A few years ago, one of my senior software engineers, “D”, and I had a career discussion.   “D” was a terrific engineer, wanting to advance his career very quickly.  Perhaps too quickly.   Yet I knew “D” was under compensated and asked him to be patient.

“D” was considering a very good offer:  well compensated with the role and title exactly what “D” wanted to have.   “D” asked for my advice.  Some of you are wondering why would an employee be asking his boss for career advice which may in fact cause the employee to leave.   The answer is simple:  if I fail to build the most desirable culture and a great place to work, then I fail as a leader.   Employee would leave anyway.   The best part of my job is to see great people grow, leave, and then … return to my organization.

Despite my advice, ‘you are not ready’, “D” left.  We stayed in touch.   6 months later, “D” called me told me that his job was in trouble.   “D” admitted the organization was very complex and many urgent issues had very little to someone’s ability to apply their technical depth.  “D” was clearly not succeeding.

‘May I come back?’, asked “D”.   “D” returned, learned a lot more, and became one of the most committed employees in my organization.   I cannot thank “D” enough for all contributions over time.    In every customer success story, “D’s” contributions can be easily noticed.   By the way, “D” reported to a Sr. Director of Engineering in my organization, or “G”.   “G” was a stellar engineering leader, capable of so much more.  “G” left for a better opportunity but we stayed in touch.

My phone rang.  It’s “G”.  “G” is one of the candidates being considered for a CTO position.  However, “G” also shared with me that the executive recruiter considered “G” to be candidate number 10 our of 10 candidates.  Not a good position to be in.

“G” asked for my advice, “what makes a great CTO?  How can I impress the company?”

I told “G” the challenge was not to impress anyone.   Simply tell your story, knowing that you are the best.   Then you will no longer be a candidate, but someone who will be hired almost immediately.  Stop being a candidate.  Stop.

Great CTO is someone who can …

1.   Create and execute a multi faceted plan which supports business strategy.   This plan is not just a technology plan.  This plan must address three elements of success:  people, process, and then technology.  In this very specific order.

2.  Practice innovation / speak innovation / inspire innovation.   This is the most difficult task of any CTO.  How does one innovate in the era of constrained budgets and tactical priorities?  Don’t stop trying and always be transparent.   The world of software hasn’t forgiven many CTOs who failed to match the rhetoric with the right culture and realistic budgets.  As one engineer told me, “how can I innovate if I work 60 hours a week.   My innovation time is now sleeping time”.

3.  Deliver great results in a thoughtful, anticipatory manner.    Delivering something that works on time and on budget is not enough. Deliver something which doesn’t need refactoring and can support the needs of future customers without 5 emergency releases.   Have the vision to do it and ignore those who say this is not necessary.

4.  Govern by serving your people.  Set clear goals, empower, enable, and then get out of the way.

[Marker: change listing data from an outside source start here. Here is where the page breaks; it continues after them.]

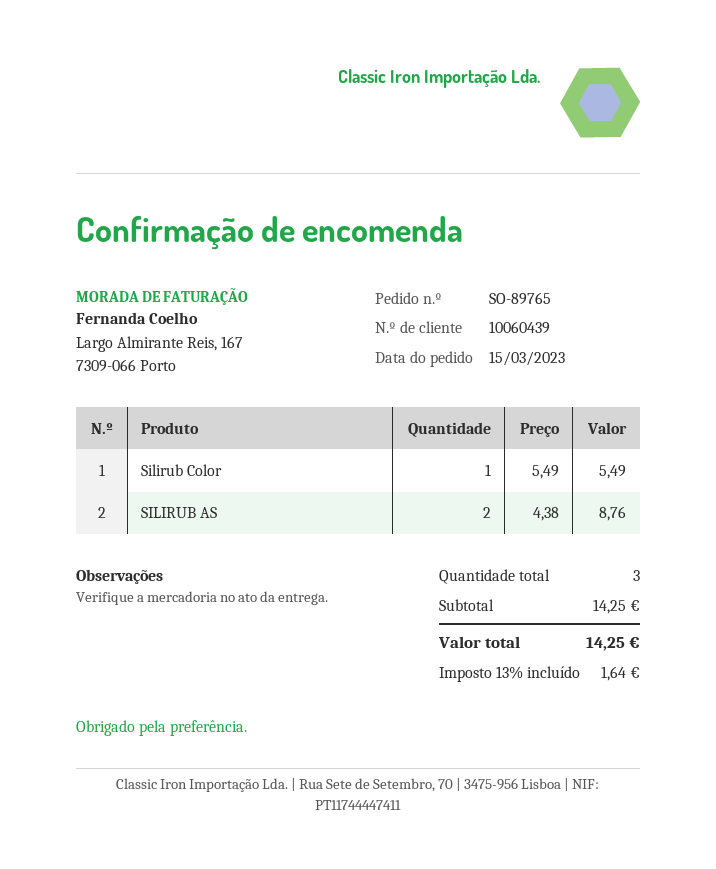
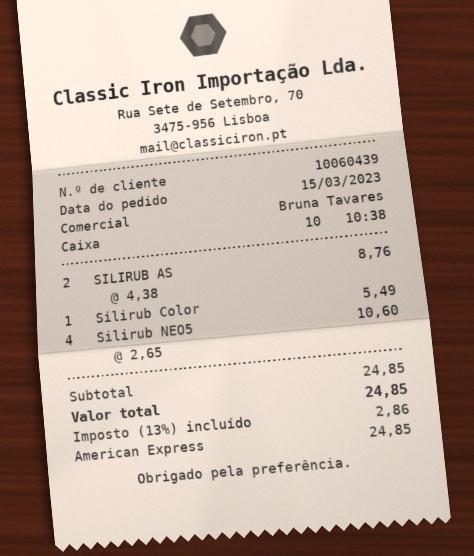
Silirub NEO5: none -> 4 x 2.65 = 10.60
subtotal: 14.25 -> 24.85
tax: 13% = 1.64 -> 13% = 2.86
total: 14.25 -> 24.85

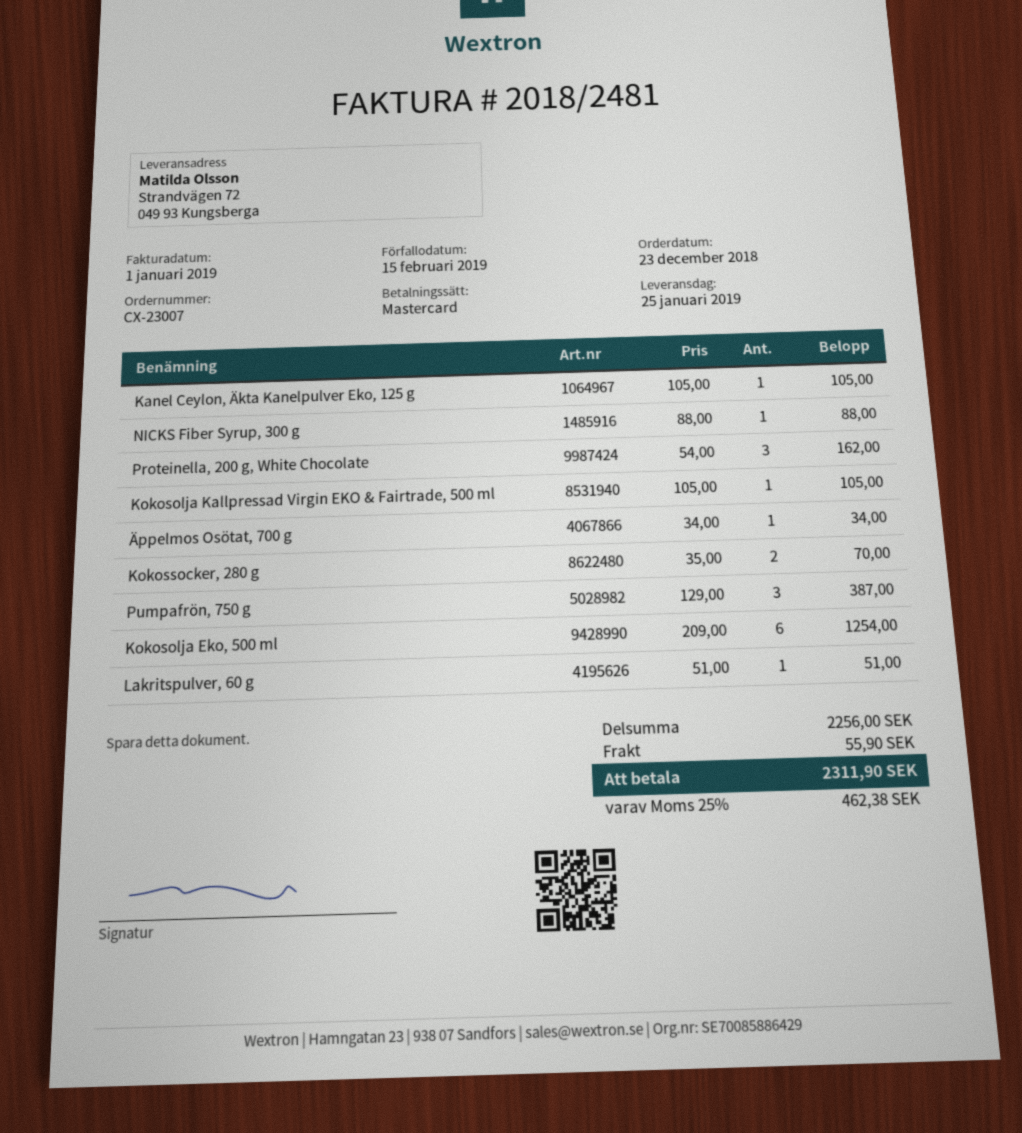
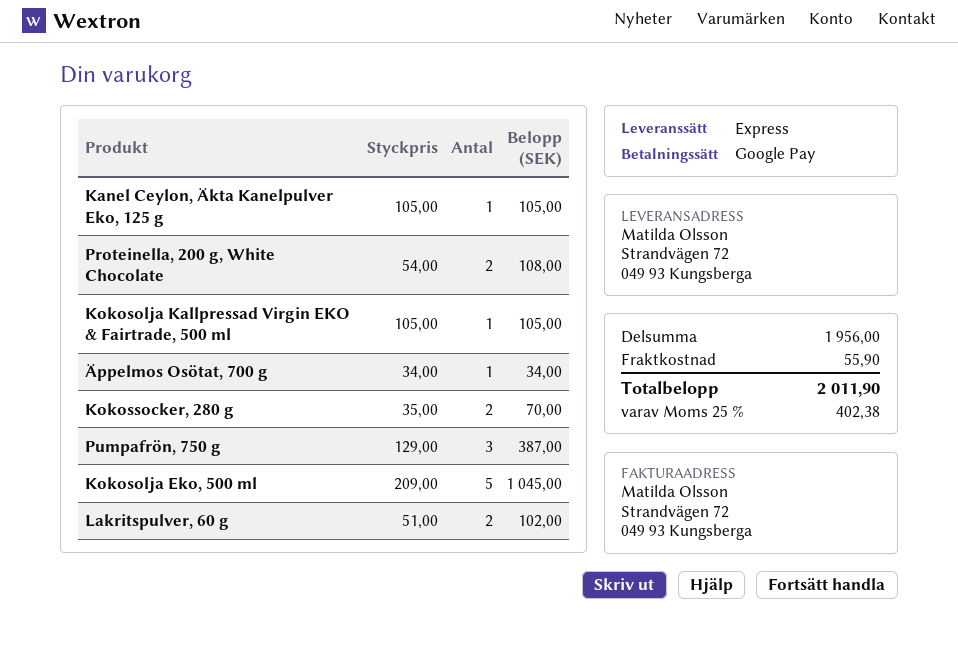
payment method: Mastercard -> Google Pay
NICKS Fiber Syrup, 300 g: 1 x 88.00 = 88.00 -> none
Proteinella, 200 g, White Chocolate: 3 x 54.00 = 162.00 -> 2 x 54.00 = 108.00
Kokosolja Eko, 500 ml: 6 x 209.00 = 1254.00 -> 5 x 209.00 = 1045.00
Lakritspulver, 60 g: 1 x 51.00 = 51.00 -> 2 x 51.00 = 102.00
subtotal: 2256.00 -> 1956.00
tax: 25% = 462.38 -> 25% = 402.38
total: 2311.90 -> 2011.90

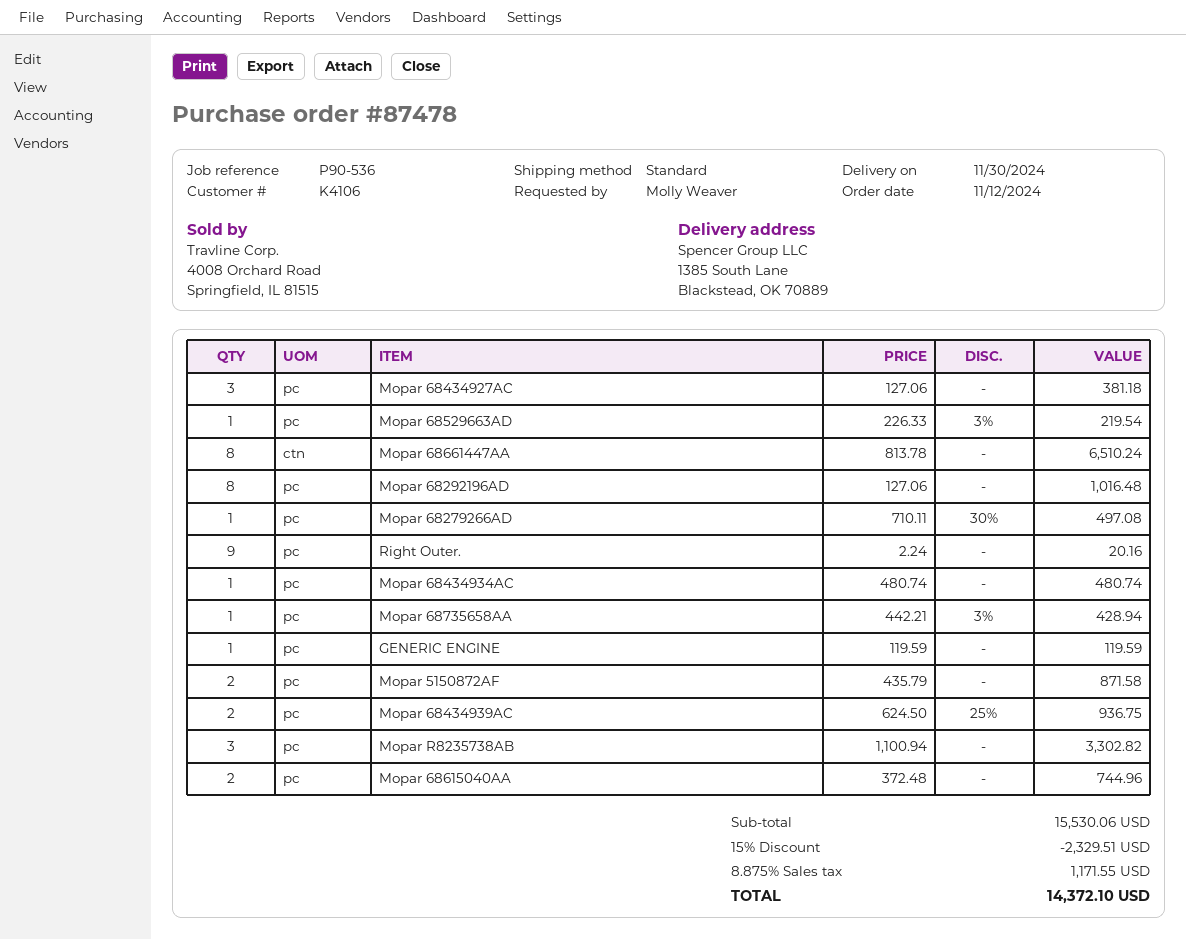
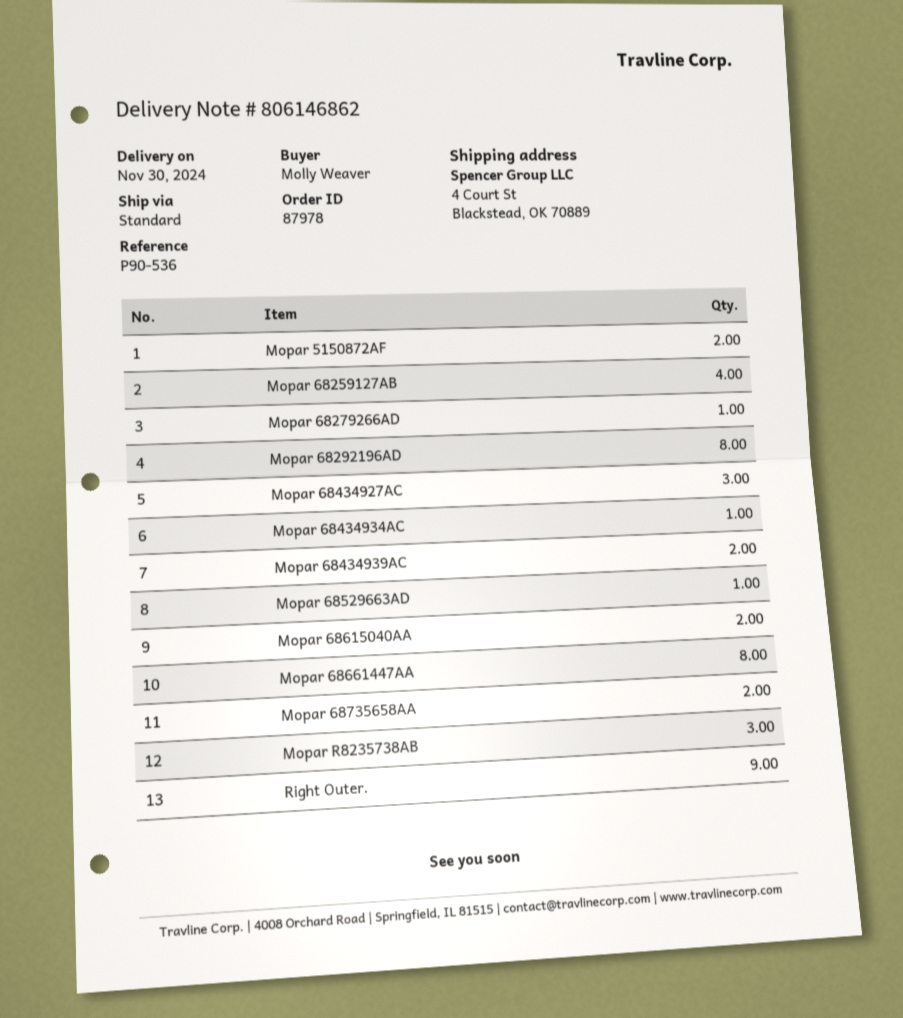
order number: 87478 -> 87978
ship to: 1385 South Lane, Blackstead, OK 70889 -> 4 Court St, Blackstead, OK 70889
Mopar 68735658AA: 1 -> 2
GENERIC ENGINE: 1 -> none
Mopar 68259127AB: none -> 4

“G” finally had the interview and called me 2 weeks later with disappointing news.   The company elected to hire someone else.

“G” did everything right.   He told his story which was a story about a great CTO.   I advised “G” to be patient.

Four months later, “G” called me with terrific news.   “G” had an interview with another company.

“How did it go?”, I asked.

“Well, the CEO stopped the interview and asked me when I could start”, “G” answered.

“What did you tell him?”, I asked with great interest.

“I told him a story about “D” who left, realized it was a mistake, came back, and become an amazing employee.  Do you remember that story?”.

Yes, I do.  That’s what makes a great CTO.  Great CTOs build amazing cultures, where engineers build amazing products.